The Mill looks into age restriction for online sales
The Mill liquor store is investigating ways of ensuring online booze isn't sold to underage drinkers after admitting it had no way of being sure that it was not supplying to minors.
Gavin Holmes called on the retailer on Monday to overhaul its online store after it sold his underage son a $29.99 bottle of Red Square Vodka.
The boy had twice clicked to say he was 18 or over.
Mr Holmes, of Hamilton East, suggested online shoppers should have to register at a physical store, with several identifying documents, in order to prove their age before they can make their first purchase online.
The Mill general manager Bevan Seddon denied any wrongdoing, blaming Mr Holmes for his son's activities. Mr Seddon also told the Times there was no way the chain could know a buyer's age when a transaction was done online.
Selling or supplying alcohol to an underage person can cost a licensee up to $10,000, and/or the suspension of their licence for up to seven days, or both. Managers can be fined up to $10,000 and staff up to $2000.
The Mill Retail Holdings
chief executive officer Jeremy Livingston called Mr Holmes on Monday to apologise for the sale, which has been reported to police, and told him changes to the sales process were in the wind.
"He was quite conciliatory, offered profuse apologies," Mr Holmes said.
"He talked about cross-party chats with all the other retailers to battle out the issue."
Mr Livingston did not return calls from the Times.
In a media statement, The Mill said: "The Mill would welcome the opportunity to work with other online liquor retailers to ensure there are no underage purchases of alcohol by minors.
"The Mill complies with the industry standard which requires a declaration from purchasers that they are over 18.
"It's illegal to provide a false declaration, there are two gateways where this declaration has to be provided."

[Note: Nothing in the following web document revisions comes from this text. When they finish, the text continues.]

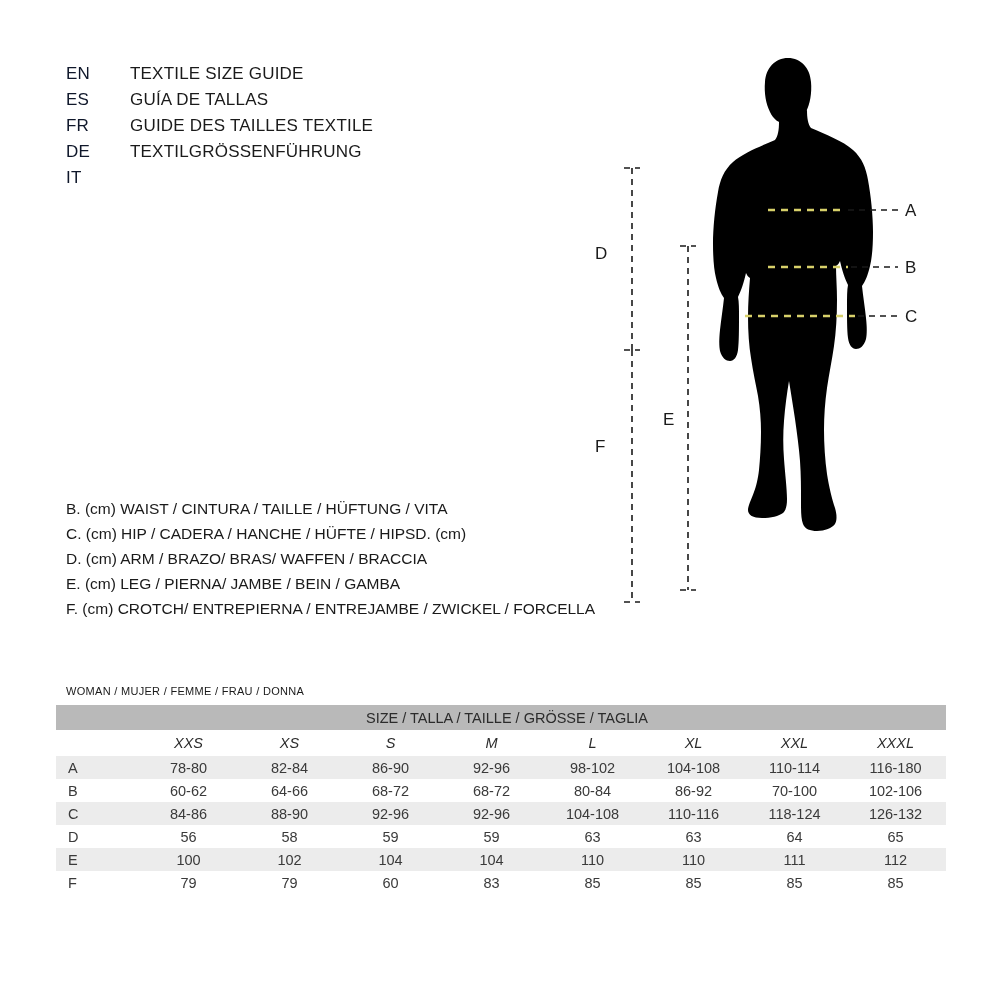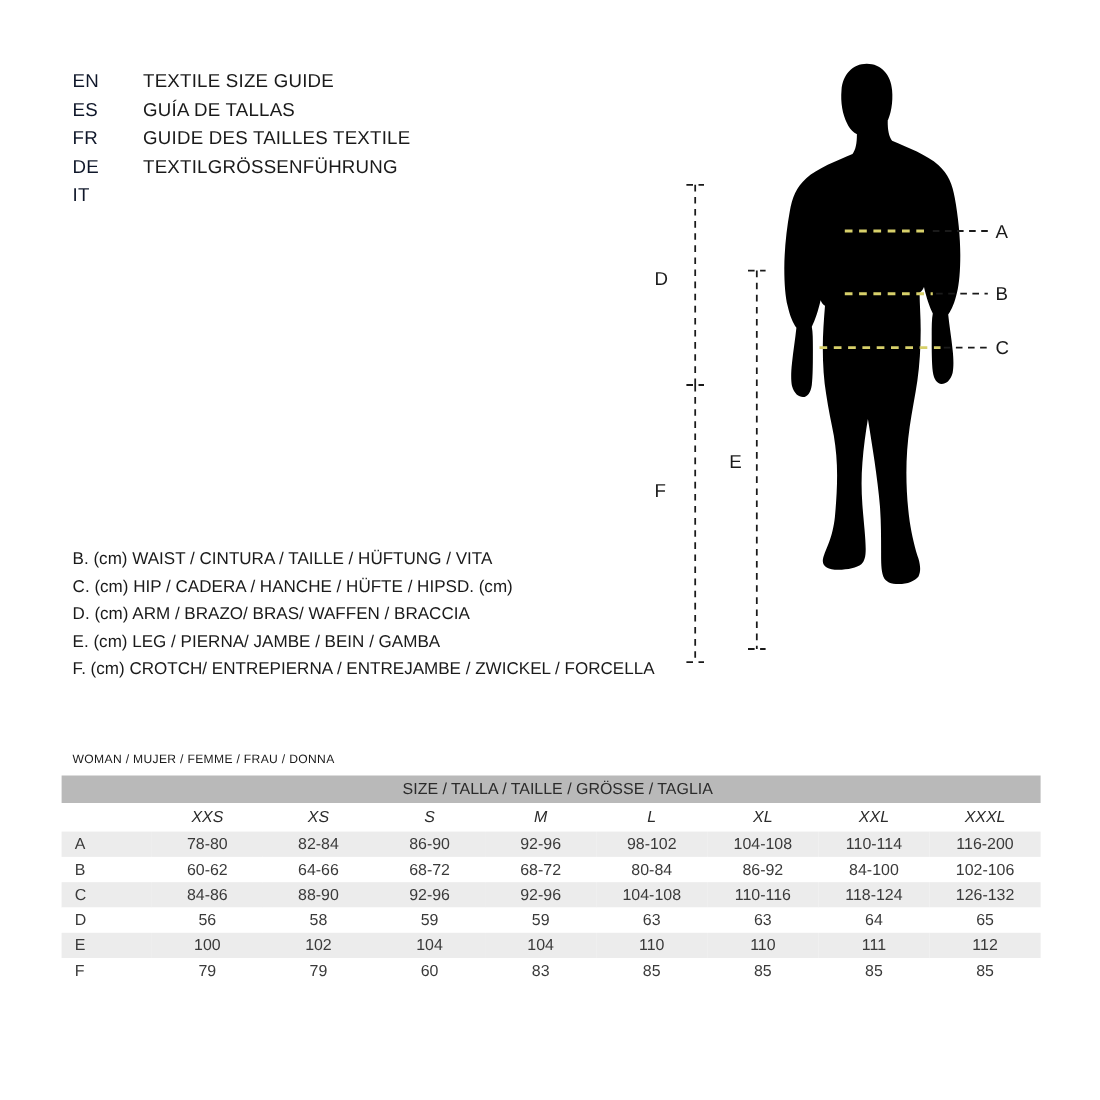--- a/index.html
+++ b/index.html
@@ -282,32 +282,32 @@
 
       <tr class="shaded">
         <td class="rowlab">A</td>
         <td>78-80</td>
         <td>82-84</td>
         <td>86-90</td>
         <td>92-96</td>
         <td>98-102</td>
         <td>104-108</td>
         <td>110-114</td>
-        <td>116-200</td>
+        <td>116-180</td>
       </tr>
 
       <tr class="plain">
         <td class="rowlab">B</td>
         <td>60-62</td>
         <td>64-66</td>
         <td>68-72</td>
         <td>68-72</td>
         <td>80-84</td>
         <td>86-92</td>
-        <td>84-100</td>
+        <td>70-100</td>
         <td>102-106</td>
       </tr>
 
       <tr class="shaded">
         <td class="rowlab">C</td>
         <td>84-86</td>
         <td>88-90</td>
         <td>92-96</td>
         <td>92-96</td>
         <td>104-108</td>

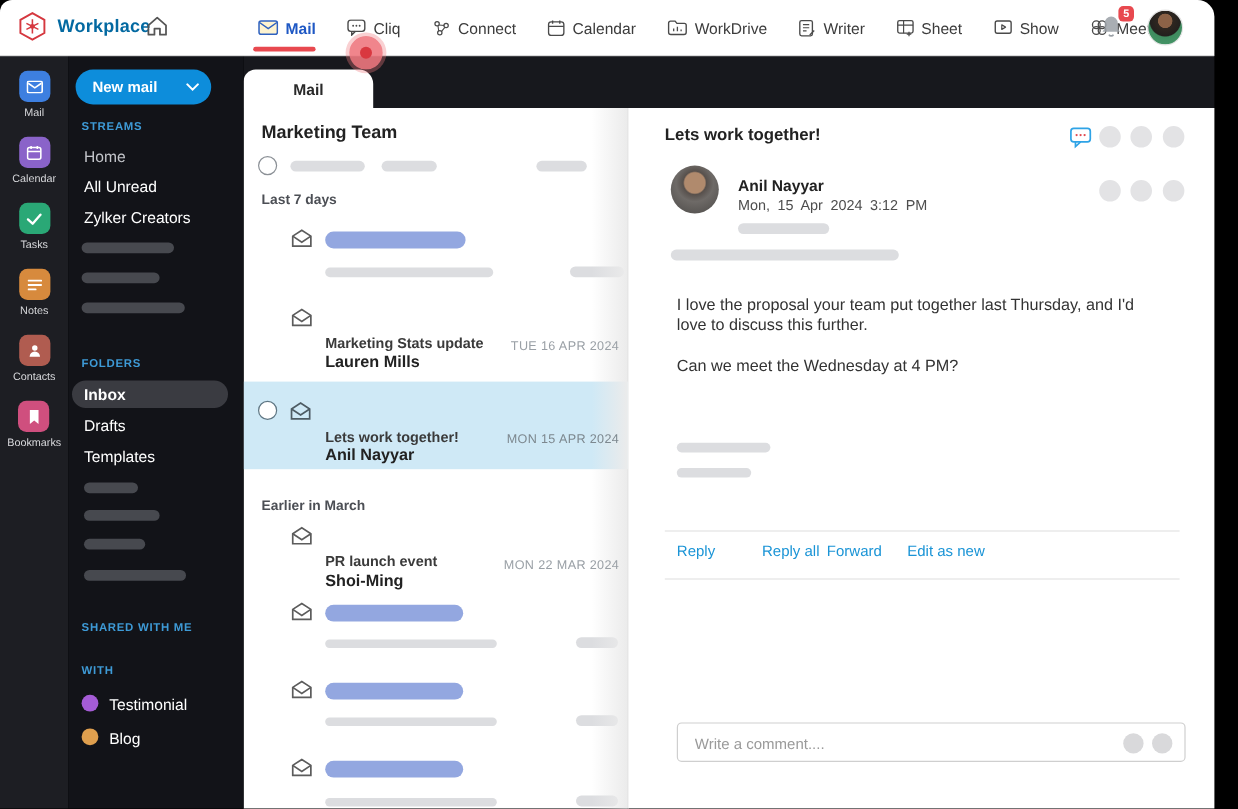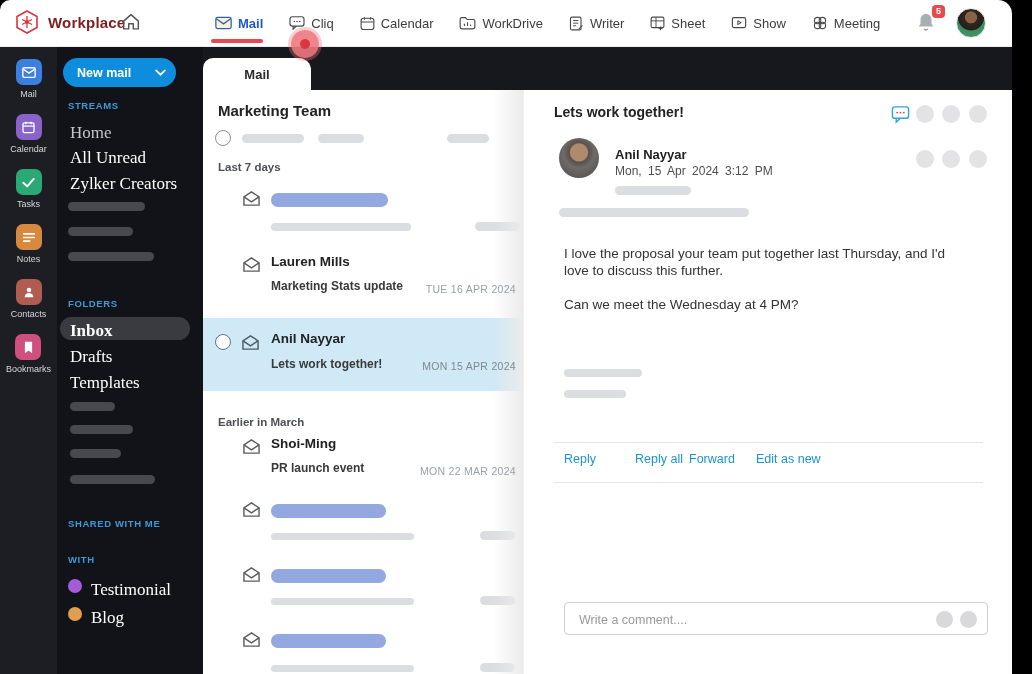--- a/index.html
+++ b/index.html
@@ -2,21 +2,21 @@
 <html><head>
 <meta charset="utf-8">
 <style>
   html,body{margin:0;padding:0;background:#000;}
   #app{position:relative;width:1032px;height:674px;overflow:hidden;background:#000;
        font-family:"Liberation Sans",sans-serif;-webkit-font-smoothing:antialiased;}
   
   .topbar{position:absolute;left:0;top:0;width:1012px;height:46px;background:#fff;
           border-radius:10px 14px 0 0;border-bottom:1px solid #ececec;z-index:20;}
   .brand{position:absolute;left:14px;top:9px;display:flex;align-items:center;gap:8px;}
-  .brand-name{font-size:15px;font-weight:bold;color:#7f1d1d;letter-spacing:.2px;}
+  .brand-name{font-size:15px;font-weight:bold;color:#0369a1;letter-spacing:.2px;}
   .home-btn{position:absolute;left:120px;top:11px;}
   .topnav{position:absolute;left:215px;top:0;height:46px;display:flex;align-items:center;gap:26px;}
   .nav-item{display:flex;align-items:center;gap:6px;font-size:13px;color:#3c3c3c;position:relative;
             height:46px;cursor:pointer;}
   .nav-item.active{color:#1f58c4;font-weight:bold;}
   .nav-underline{position:absolute;left:-4px;bottom:3px;width:52px;height:4px;background:#e8494f;border-radius:2px;}
   .top-right{position:absolute;right:26px;top:0;height:46px;display:flex;align-items:center;gap:18px;}
   .bell-wrap{position:relative;width:22px;height:24px;}
   .badge{position:absolute;right:-7px;top:-6px;background:#e8494f;color:#fff;font-size:9px;font-weight:bold;
          border-radius:4px;padding:2px 4px;line-height:1;}
@@ -34,42 +34,42 @@
   .rail-ic{width:26px;height:26px;border-radius:7px;display:flex;align-items:center;justify-content:center;}
   .rail-label{font-size:9px;color:#d6d7da;}
   .ic-mail{background:#3d7fe0;} .ic-cal{background:#8a63c9;} .ic-tasks{background:#2aa876;}
   .ic-notes{background:#d78a3d;} .ic-contacts{background:#b05c50;} .ic-book{background:#cf4f7e;}
   
   .sidebar{position:absolute;left:57px;top:46px;width:146px;bottom:0;background:#121318;z-index:10;}
   .newmail-btn{position:absolute;left:6px;top:12px;width:113px;height:29px;background:#0d8ddb;border-radius:15px;
       color:#fff;font-size:12.5px;font-weight:bold;display:flex;align-items:center;padding:0 10px 0 14px;
       box-sizing:border-box;cursor:pointer;justify-content:space-between;}
   .sec-label{position:absolute;left:11px;font-size:9.5px;font-weight:bold;letter-spacing:.6px;color:#3e9ad6;}
-  .side-item{position:absolute;left:13px;font-size:17px;color:#fff;cursor:pointer;white-space:nowrap;font-family:Liberation Serif, serif;}
+  .side-item{position:absolute;left:13px;font-size:13px;color:#fff;cursor:pointer;white-space:nowrap;}
   .side-item.dim{color:#c3c5ca;}
   .inbox-pill{position:absolute;left:3px;top:271px;width:130px;height:23px;background:#3a3b41;border-radius:12px;}
   .skel{position:absolute;border-radius:5px;background:#dcdde0;}
   .skel.dark{background:#47494f;}
   .skel.blue{background:#93a7e0;}
   .tag-dot{position:absolute;left:11px;width:14px;height:14px;border-radius:50%;}
   
   .band{position:absolute;left:203px;top:46px;width:809px;height:44px;background:#17181d;z-index:5;}
   .mail-tab{position:absolute;left:203px;top:58px;width:108px;height:32px;background:#fff;
             border-radius:10px 12px 0 0;z-index:6;display:flex;align-items:center;justify-content:center;
             font-size:13px;font-weight:bold;color:#2a2a2a;cursor:pointer;}
   
   .listpane{position:absolute;left:203px;top:90px;width:320px;bottom:0;background:#fff;z-index:6;}
   .list-fade{position:absolute;right:0;top:0;width:30px;bottom:0;
              background:linear-gradient(to right,rgba(236,236,236,0),#ebebeb);z-index:4;}
   .list-title{position:absolute;left:15px;top:12px;font-size:15px;font-weight:bold;color:#222;}
   .sel-circle{position:absolute;width:16px;height:16px;border:1.6px solid #8b9096;border-radius:50%;
               box-sizing:border-box;background:#fff;cursor:pointer;}
   .group-label{position:absolute;left:15px;font-size:11.5px;font-weight:bold;color:#4c4f55;text-align:center;}
   .env{position:absolute;width:19px;height:17px;}
-  .mi-sender{position:absolute;left:68px;font-size:13.5px;font-weight:bold;color:#222;}
+  .mi-sender{position:absolute;left:68px;font-size:13.5px;font-weight:bold;color:#222;margin-top:40px;}
   .mi-subject{position:absolute;left:68px;font-size:12px;font-weight:bold;color:#3a3a3a;}
   .mi-date{position:absolute;right:7px;font-size:10.5px;color:#9aa0a6;letter-spacing:.3px;z-index:5;}
   .sel-row{position:absolute;left:0;top:228px;width:100%;height:73px;background:#cfe9f6;}
   
   .detail{position:absolute;left:523px;top:90px;width:489px;bottom:0;background:#fff;z-index:6;
           border-left:1px solid #f0f0f0;box-sizing:border-box;}
   .dt-subject{position:absolute;left:30px;top:14px;font-size:14px;font-weight:bold;color:#222;}
   .gray-circle{position:absolute;width:18px;height:18px;border-radius:50%;background:#e3e3e5;}
   .dt-avatar{position:absolute;left:35px;top:48px;width:40px;height:40px;border-radius:50%;
       background:radial-gradient(circle at 50% 36%,#b08a6d 26%,#57504c 30%,#6e6a67 48%,#4a4846 100%);}
@@ -119,20 +119,29 @@
         <svg width="16" height="14" viewBox="0 0 20 18">
           <rect x="1" y="1" width="18" height="12" rx="3" fill="none" stroke="#4a4a4a" stroke-width="1.5"></rect>
           <path d="M5 13v4l4-4" fill="none" stroke="#4a4a4a" stroke-width="1.5"></path>
           <circle cx="6.5" cy="7" r="1" fill="#4a4a4a"></circle>
             <circle cx="10" cy="7" r="1" fill="#4a4a4a"></circle>
             <circle cx="13.5" cy="7" r="1" fill="#4a4a4a"></circle>
         </svg>
         <span>Cliq</span>
       </div>
       <div class="nav-item">
+        <svg width="16" height="15" viewBox="0 0 20 20">
+          <circle cx="5" cy="5" r="2.4" fill="none" stroke="#4a4a4a" stroke-width="1.4"></circle>
+          <circle cx="15" cy="7" r="2.4" fill="none" stroke="#4a4a4a" stroke-width="1.4"></circle>
+          <circle cx="8" cy="15" r="2.4" fill="none" stroke="#4a4a4a" stroke-width="1.4"></circle>
+          <path d="M7 6.5l6 .5M6.8 13.2 6 7.4M10 13.6l3.6-4.6" stroke="#4a4a4a" stroke-width="1.2"></path>
+        </svg>
+        <span>Connect</span>
+      </div>
+      <div class="nav-item">
         <svg width="15" height="15" viewBox="0 0 20 20">
           <rect x="1.5" y="3" width="17" height="15" rx="3" fill="none" stroke="#4a4a4a" stroke-width="1.5"></rect>
           <path d="M6 1.5v3.5M14 1.5v3.5M1.5 8h17" stroke="#4a4a4a" stroke-width="1.5"></path>
         </svg>
         <span>Calendar</span>
       </div>
       <div class="nav-item">
         <svg width="17" height="14" viewBox="0 0 22 18">
           <path d="M1.5 4a2 2 0 0 1 2-2h5l2 2.5h8a2 2 0 0 1 2 2V14a2.5 2.5 0 0 1-2.5 2.5H4A2.5 2.5 0 0 1 1.5 14Z" fill="none" stroke="#4a4a4a" stroke-width="1.5"></path>
           <path d="M7 13v-3M11 13V8M15 13v-2" stroke="#4a4a4a" stroke-width="1.4"></path>

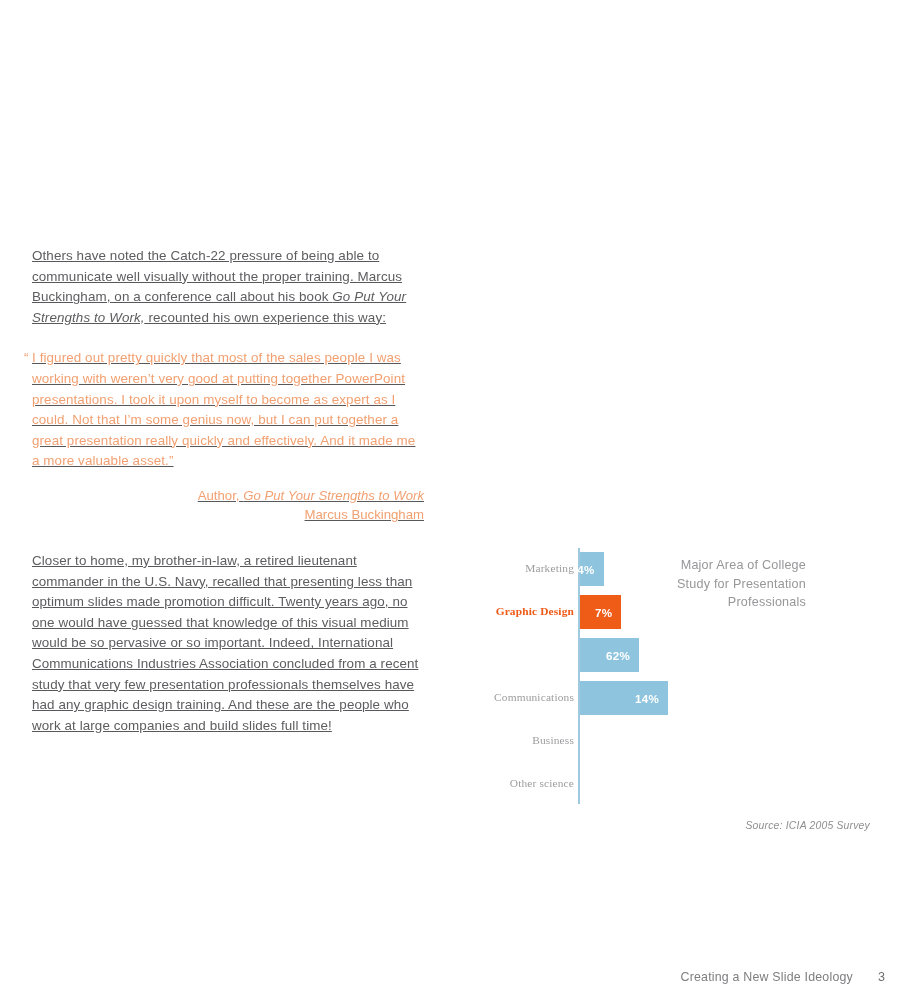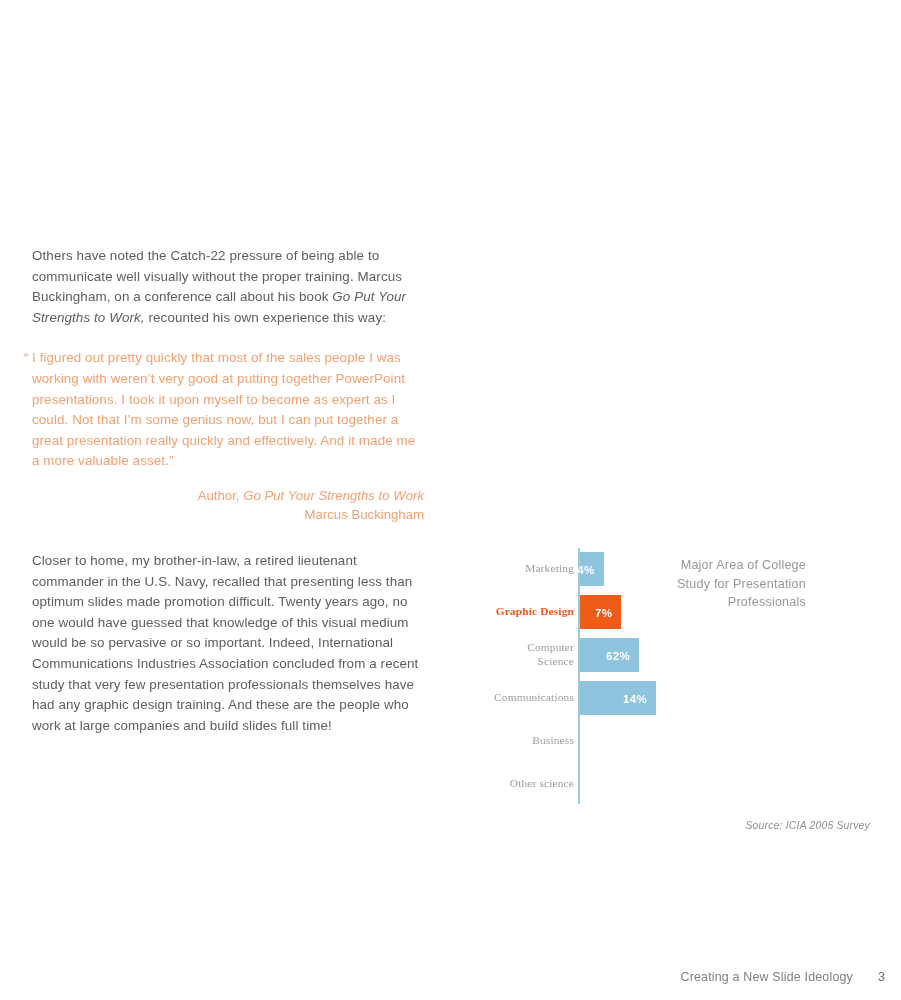--- a/index.html
+++ b/index.html
@@ -15,20 +15,21 @@
     color: #58585a;
     overflow: hidden;
   }
 
   
   .text-column {
     position: absolute;
     left: 32px;
     top: 246px;
     width: 392px;
+    text-decoration: underline;
   }
 
   .body-para {
     font-size: 13.4px;
     line-height: 20.6px;
     color: #5d5d60;
     margin: 0 0 20px 0;
     letter-spacing: 0.1px;
     text-align: left;
   }
@@ -209,29 +210,27 @@
             <span class="bar-value">4%</span>
           </div>
         </div>
         <div class="bar-row" style="top: 47px;">
           <div class="bar-label highlight">Graphic Design</div>
           <div class="bar accent" style="width: 41.3px;">
             <span class="bar-value">7%</span>
           </div>
         </div>
         <div class="bar-row" style="top: 90px;">
-          <div class="bar-label">Computer
-Science</div>
           <div class="bar" style="width: 59px;">
             <span class="bar-value">62%</span>
           </div>
         </div>
         <div class="bar-row" style="top: 133px;">
           <div class="bar-label">Communications</div>
-          <div class="bar" style="width: 76px;">
+          <div class="bar" style="width: 88px;">
             <span class="bar-value">14%</span>
           </div>
         </div>
         <div class="bar-row" style="top: 176px;">
           <div class="bar-label">Business</div>
         </div>
         <div class="bar-row" style="top: 219px;">
           <div class="bar-label">Other science</div>
         </div>
       </div>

Mr Holmes had investigated other online liquor retailers and found none of them included any mechanism where a buyer had to prove their age.
He took his findings to Hamilton East MP David Bennett who was surprised by them.
"It was something I had not been aware of," Mr Bennett said. "Young people could say anything online to get what they want. It seems like a big loophole, you don't have to provide any identification."
Under new legislation an underage person who buys alcohol on or from any licensed premises is liable on conviction to a fine of not more than $2000.